The Intersection of a Chain and Antichain

# The Intersection of a Chain and Antichain

Recall from the Chains of Subsets of a Set page that if $A$ is a finite $n$-element set then a chain is a collection of subsets $B_1, B_2, ..., B_k$ of $A$ such that for each $i, j \in \{1, 2, ..., k \}$ where $i \neq j$ we have that $B_i \subset B_j$ or $B_i \supset B_j$.

Similarly, we saw on the Antichains of Subsets of a Set page that an antichain is a collection of subsets $B_1, B_2, ..., B_k$ of $A$ such that for each $i, j \in \{1, 2, ..., k \}$ where $i \neq j$ we have that $B_i \not \subset B_j$ and $B_i \not \supset B_j$.

We will now look at a relatively simple theorem which tells us that the intersection of a chain and antichain of subsets from a parent set $A$ contains at most one subset of $A$.

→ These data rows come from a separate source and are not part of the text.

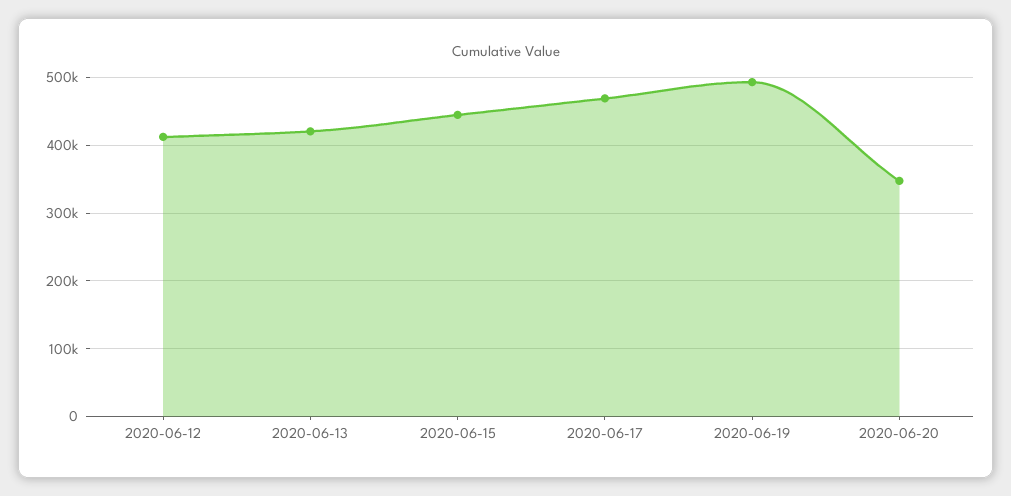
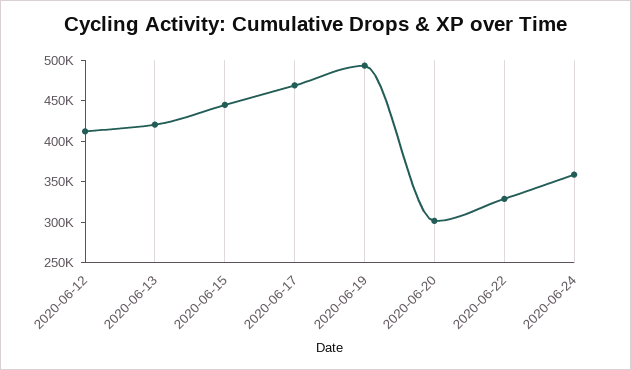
2020-06-20: 350000 -> 300000
2020-06-22: none -> 330000
2020-06-24: none -> 360000

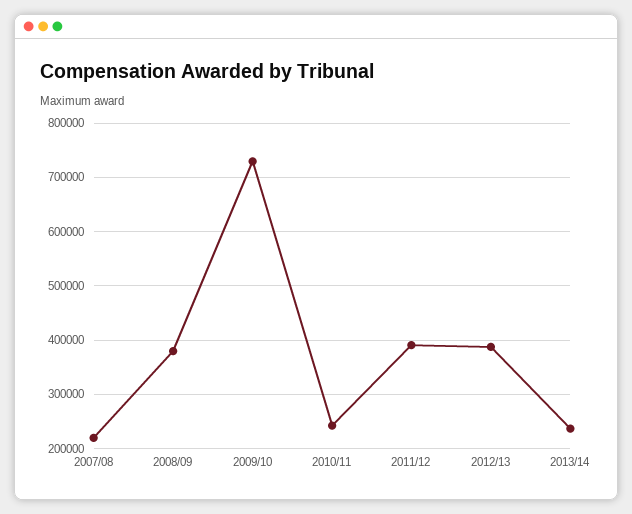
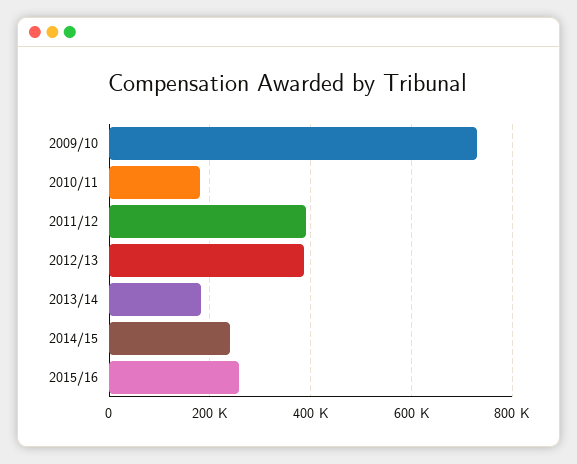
2007/08: 220000 -> none
2008/09: 380000 -> none
2010/11: 240000 -> 180000
2013/14: 240000 -> 180000
2014/15: none -> 240000
2015/16: none -> 260000

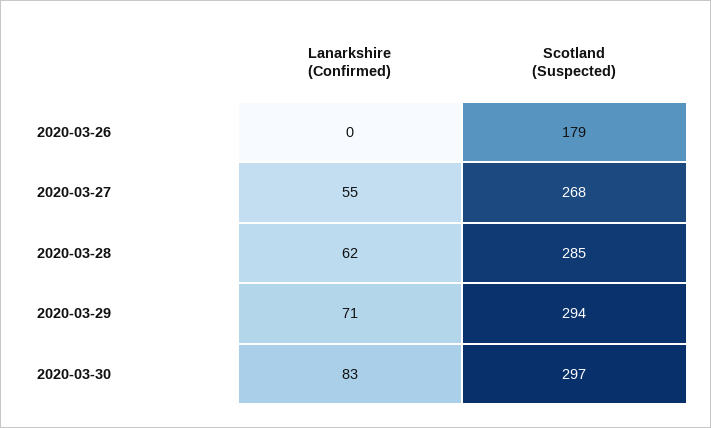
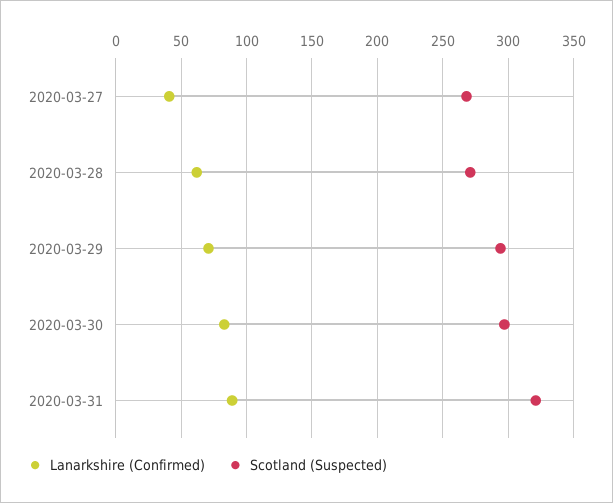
Lanarkshire (Confirmed), 2020-03-26: 0 -> none
Scotland (Suspected), 2020-03-26: 179 -> none
Lanarkshire (Confirmed), 2020-03-27: 55 -> 40
Scotland (Suspected), 2020-03-28: 285 -> 270
Lanarkshire (Confirmed), 2020-03-31: none -> 90
Scotland (Suspected), 2020-03-31: none -> 320

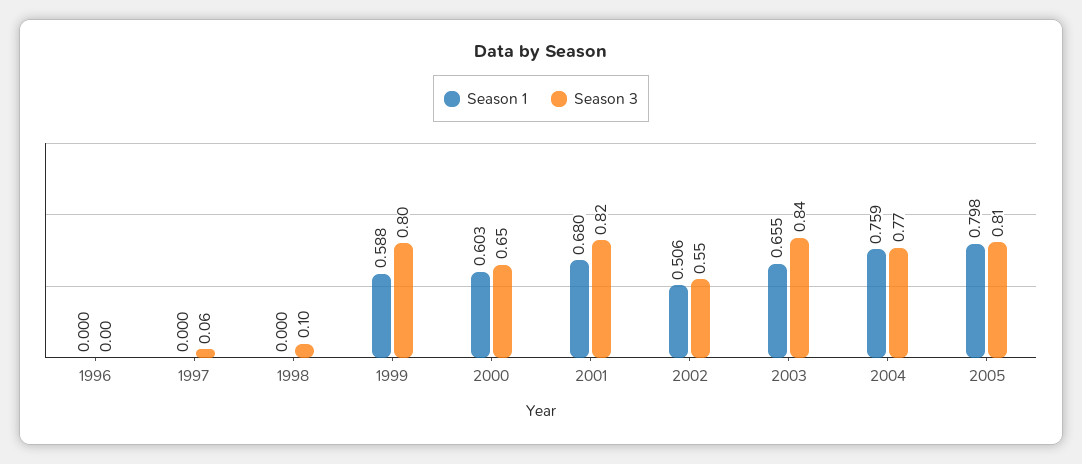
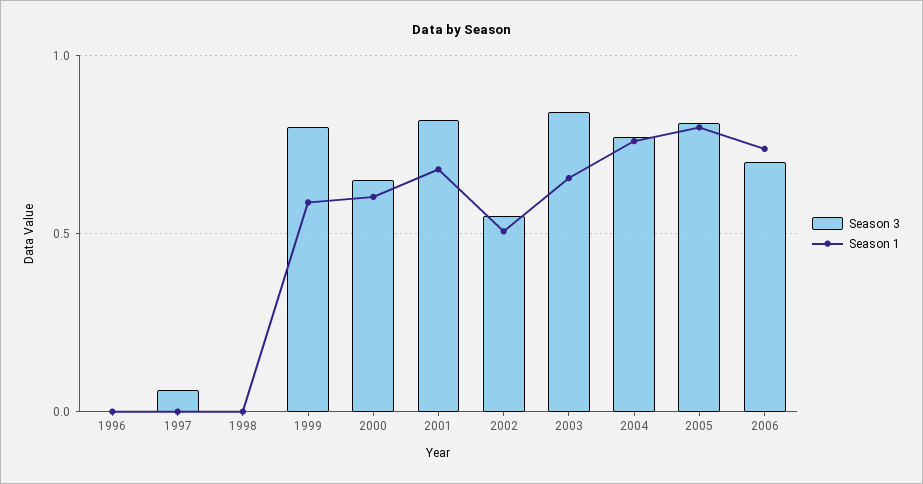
Season 3, 1998: 0.1 -> 0
Season 3, 2006: none -> 0.7
Season 1, 2006: none -> 0.75

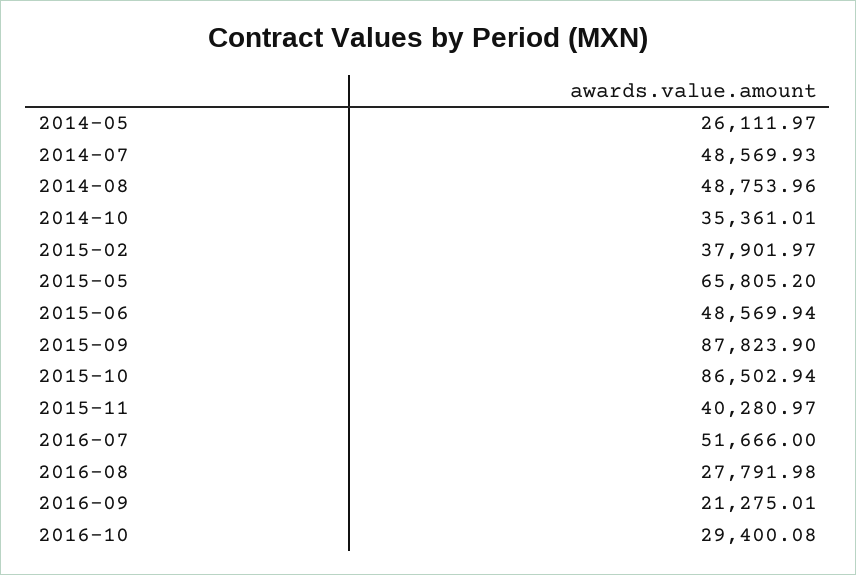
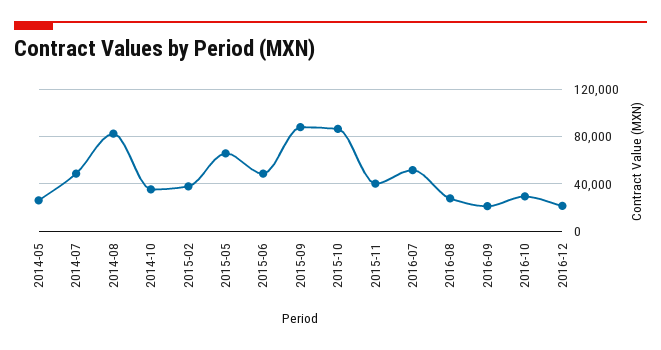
2014-08: 48753.96 -> 80000
2016-12: none -> 20000

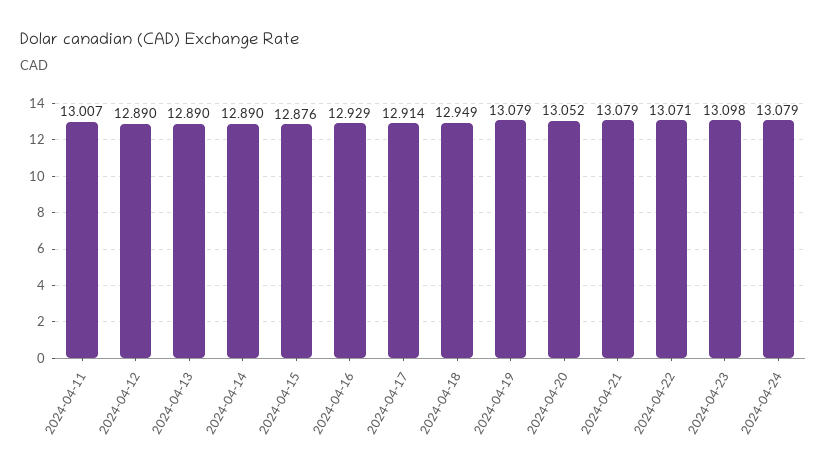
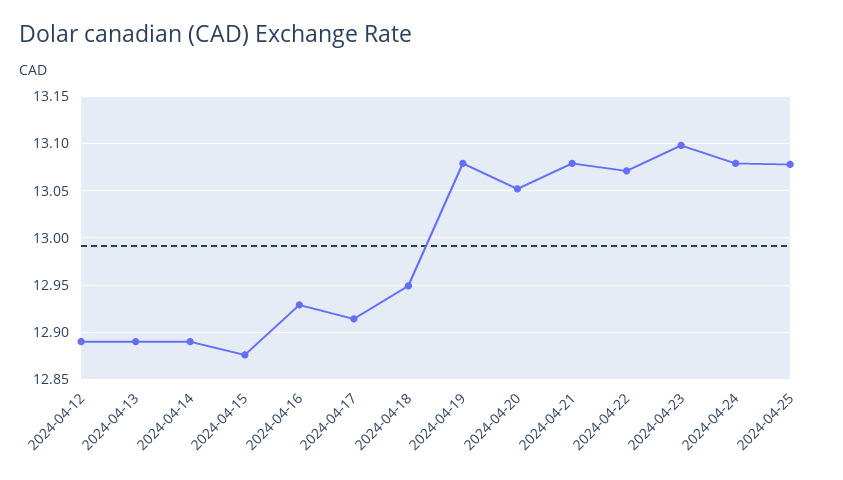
2024-04-11: 13.007 -> none
2024-04-25: none -> 13.08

 Theorem 1: Let $A$ be a finite $n$-element set. Let $B$ be a chain of subsets of $A$ and let $C$ be an antichain of subsets of $A$. Then $\lvert B \cap C \rvert \leq 1$.
• Proof: Let $A$ be a finite $n$-element set. We will carry this proof out by contradiction. Assume that $\lvert B \cap C \rvert > 1$. Then there exists at least two subsets $A_1, A_2 \subset A$ such that $A_1, A_2 \in B \cap C$.
• Since $A_1, A_2 \in B \cap C$ we have that $A_1, A_2 \in B$, that is $A_1$ and $A_2$ are contained in the chain $B$ of subsets from $A$. Therefore we have that either ($*$) $A_1 \subset A_2$ or $A_1 \supset A_2$.
• Similarly, since $A_1, A_2 \in B \cap C$ we have that $A_1, A_2 \in C$, that is $A_1$ and $A_2$ are contained in the antichain $C$ of subsets from $A$. Therefore we have that both $A_1 \not \subset A_2$ and $A_1 \not \supset A_2$. But this is a contradiction from the conclusion we arrived at $*$.
• Therefore $\lvert B \cap C \rvert \leq 1$. $\blacksquare$

It is important to note that Theorem 1 simply states an upper bound for the number of subsets that in common with any chain and antichain of subsets from a parent set $A$. We have not actually shown that it is possible that $\lvert B \cap C \rvert = 1$ under certain circumstances. Fortunately this is rather easy to do.

Consider the $3$-element set $A = \{ x_1, x_2, x_3 \}$. Let $B = \{ \{x_1 \}, \{ x_1, x_2 \}, \{ x_1, x_2, x_3 \} \}$ be a chain of $3$ subsets from $A$. Furthermore, let $C^* = \{ \{x_1, x_2 \}, \{ x_3 \} \}$ and $C^+ = \{ \{x_1 \}, \{x_2, x_3 \} \}$ be antichains of $2$ subsets from $A$.

We have that $B \cap C^* = \{ \{x_1, x_2 \} \}$ and so $\lvert B \cap C^* \rvert = 1$. Furthermore, we have that $B \cap C^+ = \emptyset$ and so $\lvert B \cap C^+ \rvert = 0$. Thus we conclude that $\lvert B \cap C \rvert = 0$ or $\lvert B \cap C \rvert = 1$ for every chain $B$ and antichain $C$ of subsets from a parent set $A$.